# WORK REQUIRED
Retype, word for word, each line between the lines holding "- On Free Software" and "a common misconception.", inclusive, and leave the rest of the data alone.

# GIVEN DATA
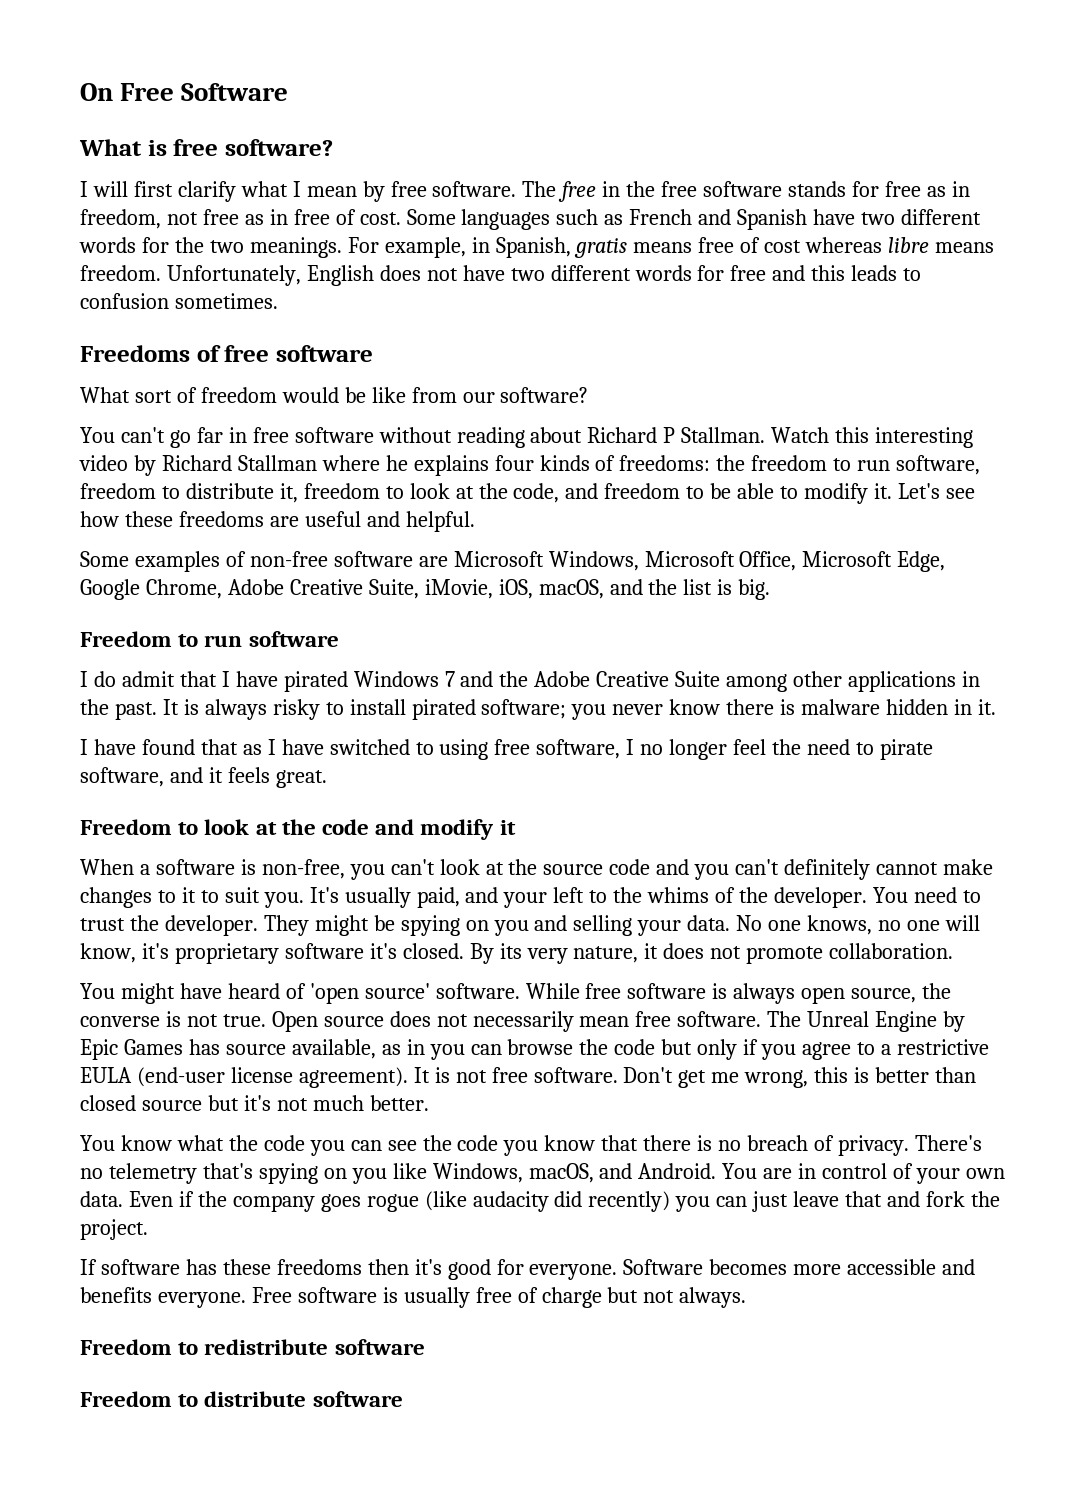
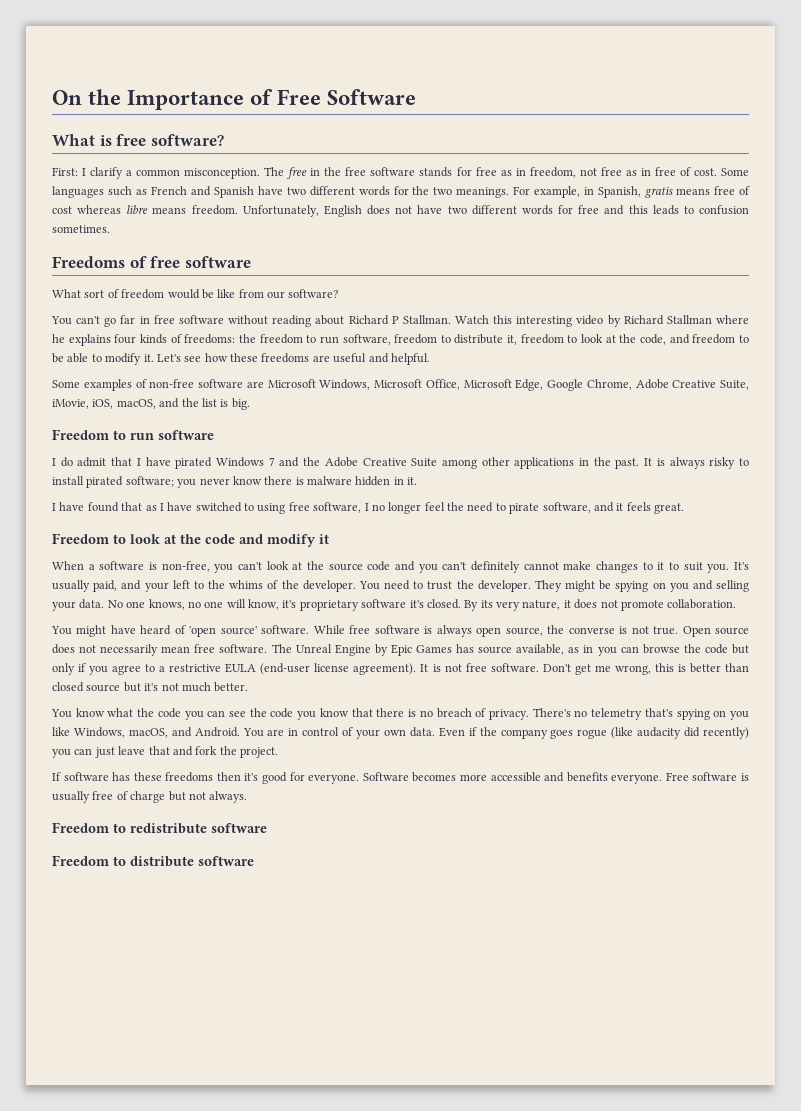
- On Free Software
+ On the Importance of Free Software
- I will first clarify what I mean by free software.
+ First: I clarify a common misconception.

* * *

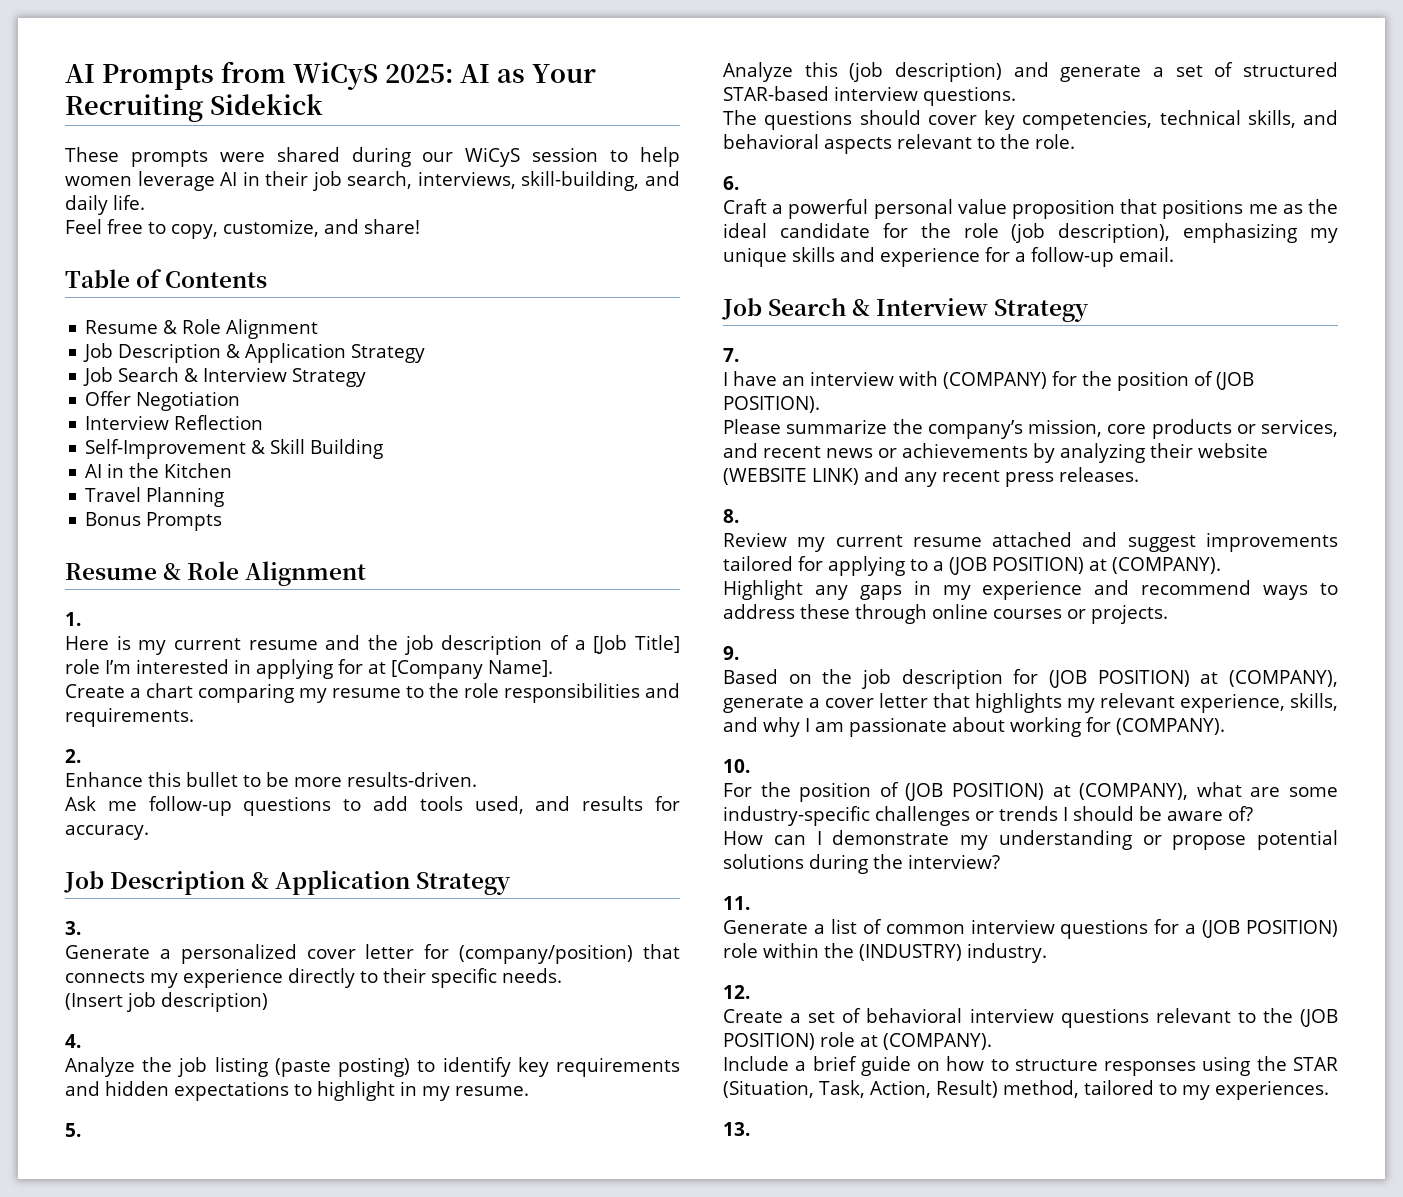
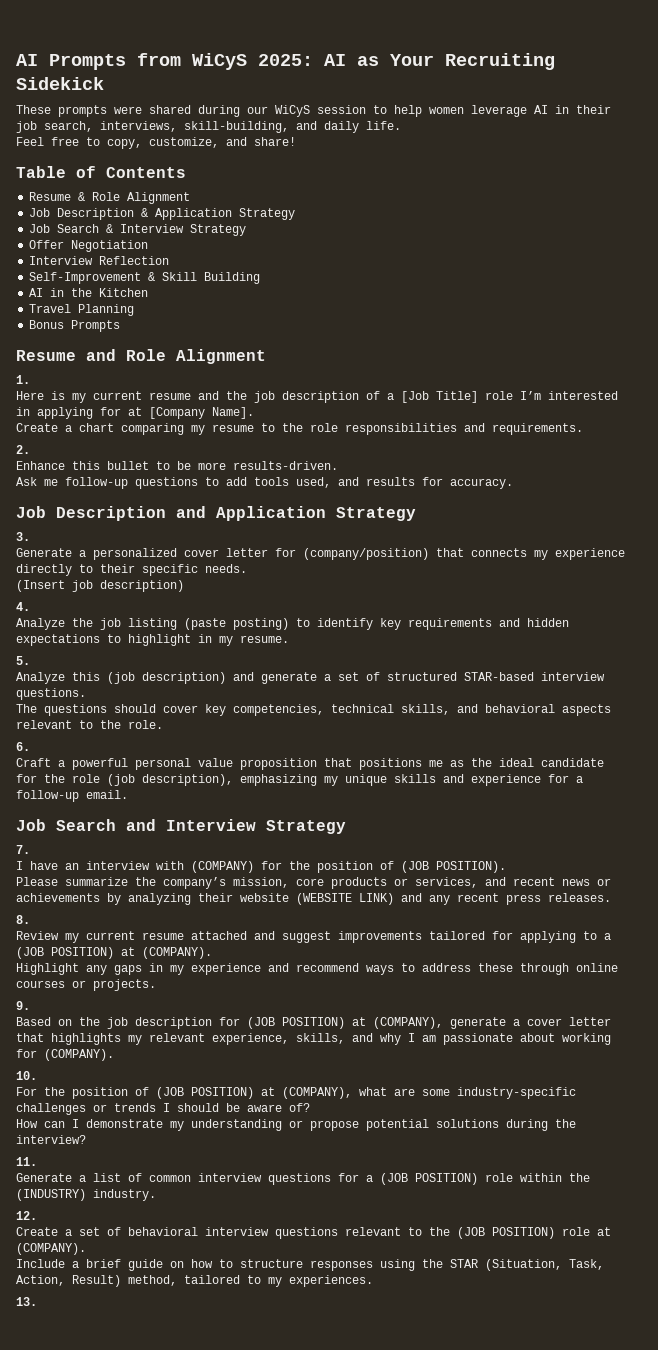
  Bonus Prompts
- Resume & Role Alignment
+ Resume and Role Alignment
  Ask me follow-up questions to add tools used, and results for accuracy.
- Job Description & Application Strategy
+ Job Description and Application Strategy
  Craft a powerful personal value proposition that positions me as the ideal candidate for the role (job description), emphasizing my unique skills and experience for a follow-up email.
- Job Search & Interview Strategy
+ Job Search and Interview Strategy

# RESPONSE TO THE EXERCISE
- On Free Software
+ On the Importance of Free Software
- I will first clarify what I mean by free software.
+ First: I clarify a common misconception.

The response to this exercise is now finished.